* _Exercise data_

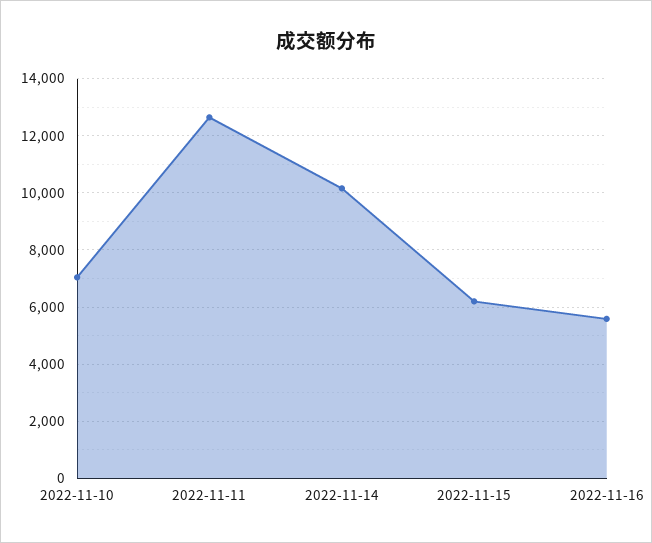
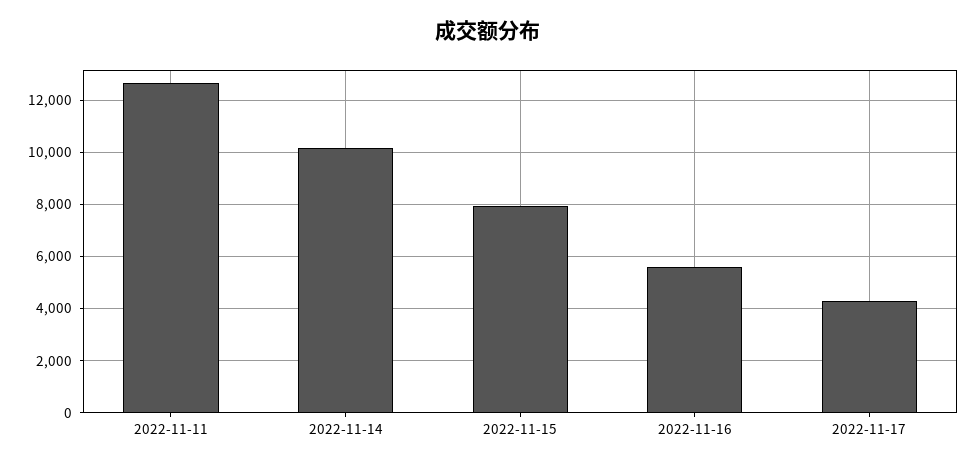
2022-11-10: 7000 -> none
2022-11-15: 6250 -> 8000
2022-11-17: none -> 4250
==
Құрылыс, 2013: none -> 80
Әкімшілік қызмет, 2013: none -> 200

* _Instructions to follow_
The word "none" appears in some lines of the data; state how many such lines there are, and nothing further.

* _Answer box_
4